Monday 18 February 2013

Monday 18th February 2013 - University Challenge teams

For many people in this country, their only regular contact with university students is via University Challenge. I don't know what the audience numbers are, but they must be in the millions since BBC2 continues to show it in a prime-time evening slot.  I am certainly a follower (partly, I guess, because I took part when I was a student - we won both the rehearsals and then lost narrowly when it came to the real thing so that was the end of that).

I would argue that the image of the students on the teams is important for the general audience watching.  What I am about to say should not be taken as applying to tonght's teams - it's a more generic point.  Many teams now include postgrad students, and indeed mature students who are studying at undergraduate level.  That is good. The representation of women is less good: many teams are exclusively male: teams with more than one female are rare. For some universities the subject mix is well balanced, for others it seems as if the team chose itself on the basis of personal friendship. I know that teams are chosen by the Student Unions of the relevant universities, so clearly they have to be left to their own devices on how they choose.  But more teams are put together at the start of the season than ever appear on air, since the BBC weeds out - through a process of preliminary evaluation - teams that are not good enough.

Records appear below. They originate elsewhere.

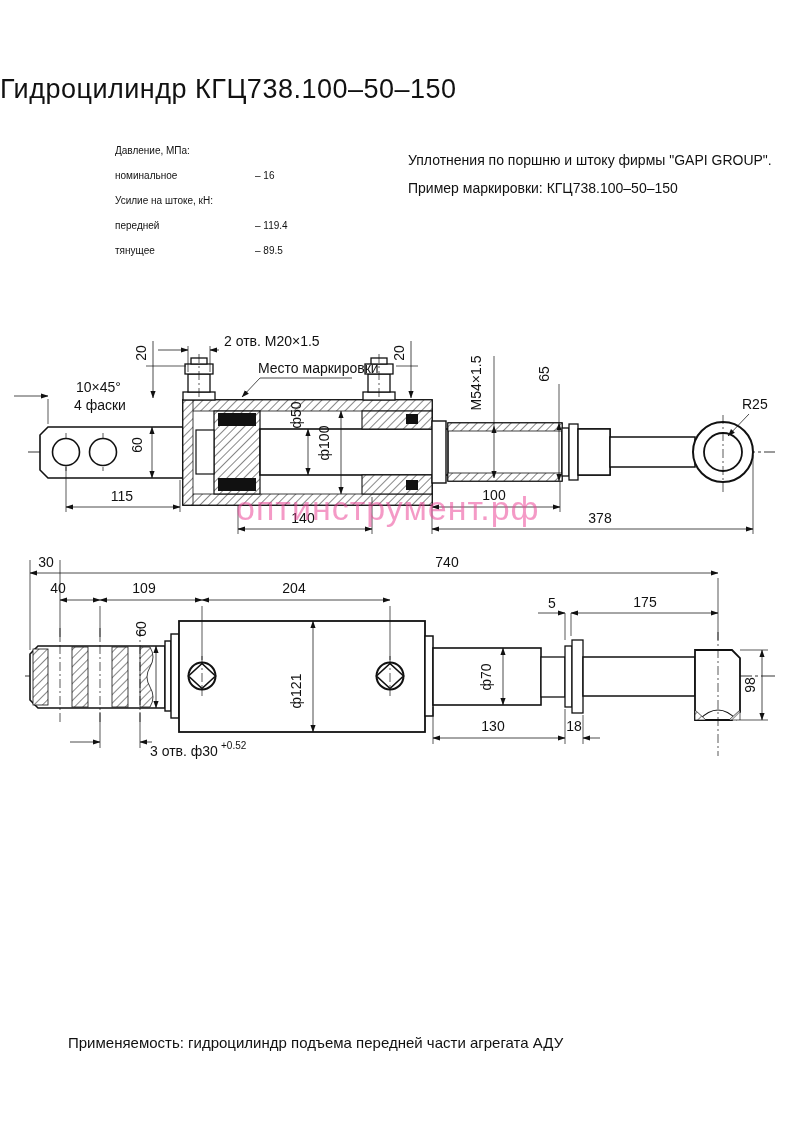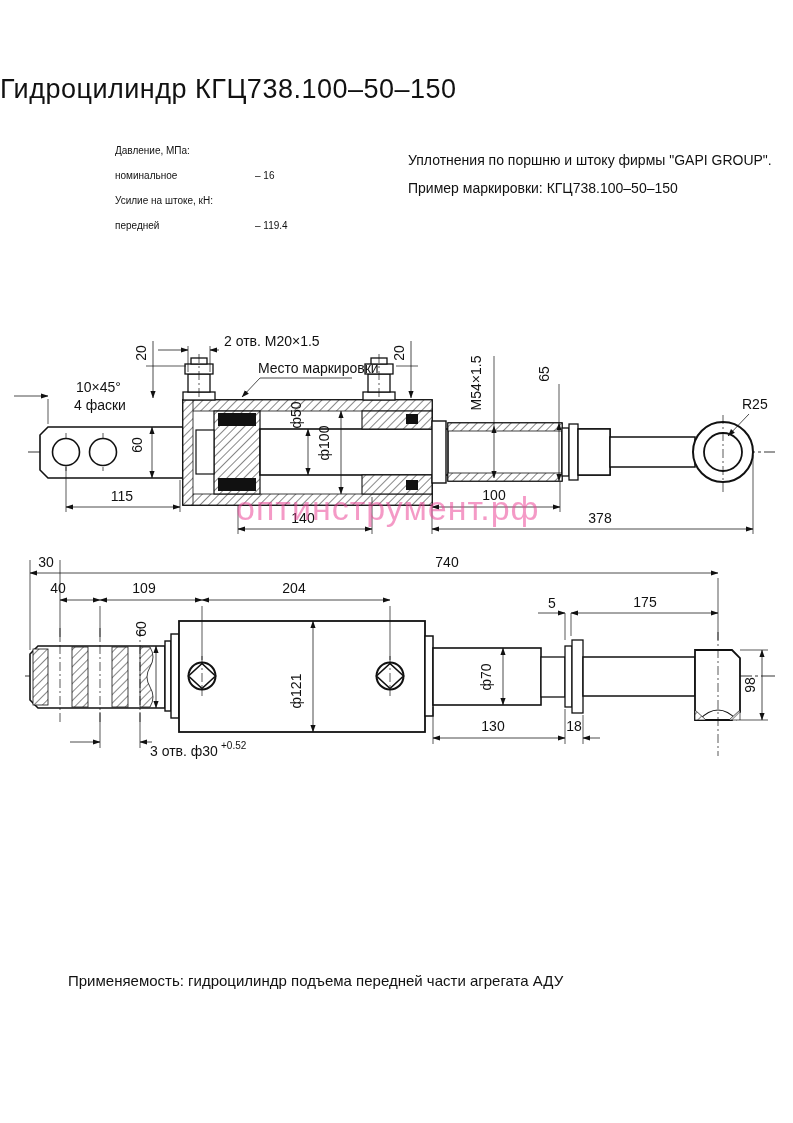--- a/index.html
+++ b/index.html
@@ -37,6 +37,7 @@
     <div class="srow"><span class="sl">номинальное</span><span class="sv">– 16</span></div>
     <div class="srow"><span class="sl">Усилие на штоке, кН:</span><span class="sv"></span></div>
     <div class="srow"><span class="sl">передней</span><span class="sv">– 119.4</span></div>
+    <div class="srow"><span class="sl">тянущее</span><span class="sv">– 89.5</span></div>
   </div>
 
   <div id="notes">

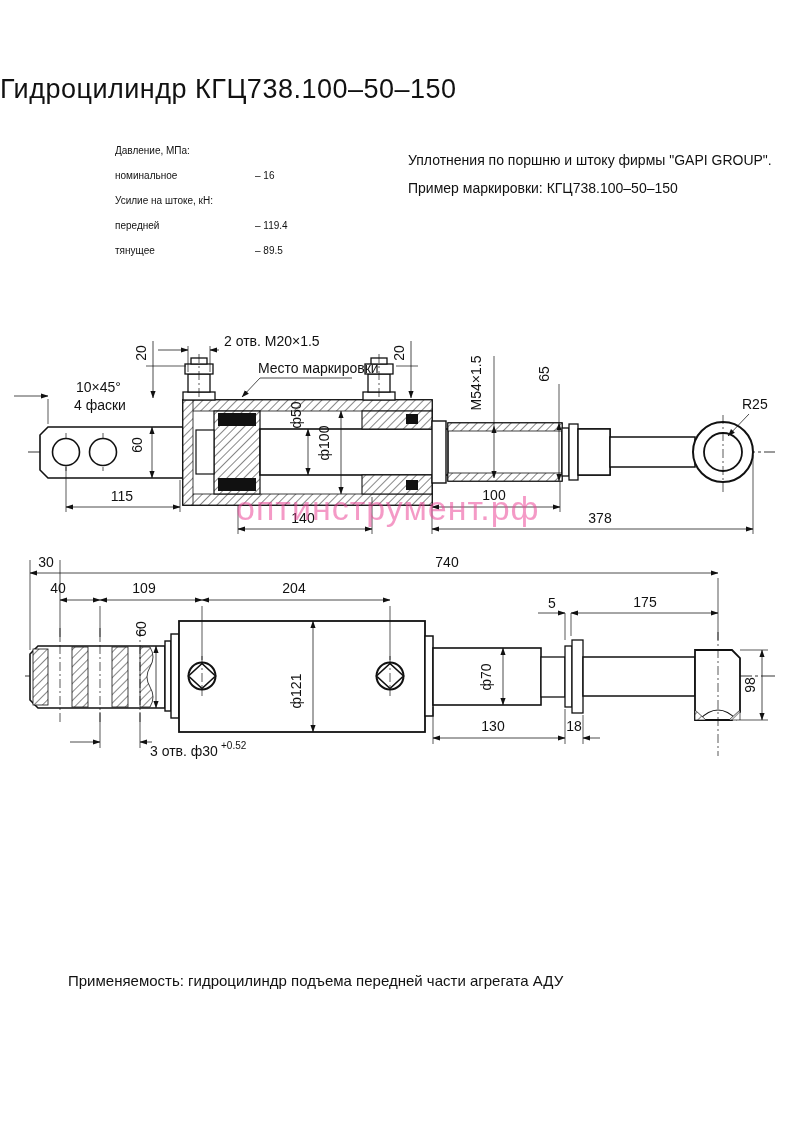--- a/index.html
+++ b/index.html
@@ -12,7 +12,7 @@
   .sl{display:inline-block;width:140px;}
   .sv{display:inline-block;text-align:right;}
   #notes{position:absolute;left:408px;top:146px;font-size:14px;line-height:28px;white-space:nowrap;}
-  #appline{position:absolute;left:68px;top:972px;font-size:15px;white-space:nowrap;}
+  #appline{position:absolute;left:68px;top:1034px;font-size:15px;white-space:nowrap;}
   #wm{position:absolute;left:188px;top:489px;font-size:34px;letter-spacing:1px;
       color:#ec4899;opacity:.55;z-index:5;white-space:nowrap;margin-left:48px;}
   svg{position:absolute;left:0;top:330px;z-index:1;}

But the issue that does make me anxious sometimes is the social mix of the students.  I accept that one cannot be 100% certain in ascribing the social class background of student contestants simply from their accent, deportment (and possibly their subject - 'Classics' os probably a give-away for someone who has attended an independent school).  But it does seem to me that the teams that come forward to University Challenge sometimes convey an image of coming from a very narrow sector of society, and not representative of stduents as a whole - or perhaps even of the stduents in the relevant institution. Of course, they may have been chosen because they are the best at quizzes.  But universities might like to add in other considerations.

Oxford and Cambridge Universities both struggle with an image of being full of 'toffs' who went to public schools.  It is an image that is conveyed to millions of people around the UK via the composition of some of the teams that the Oxbridge colleges put forward on University Challenge.  Perhaps the cause of widening participation at Oxbridge could be furthered by more teams with a 'boy or girl next door' feel to them.

Tonight I was interested to see a team exclusively of medical students (there are no other at St George's) victorious - and the captain was a woman.  But befroe anyone points it out I recognise that the Sheffield team that got to the final a couple of years ago was an all-male team, although it did include a mature postgrad student.  However, they did convey the spirit of being ordinary guys.

Oh, by the way, I'm not the only member of the University Executive Board who was on University Challenge as a student.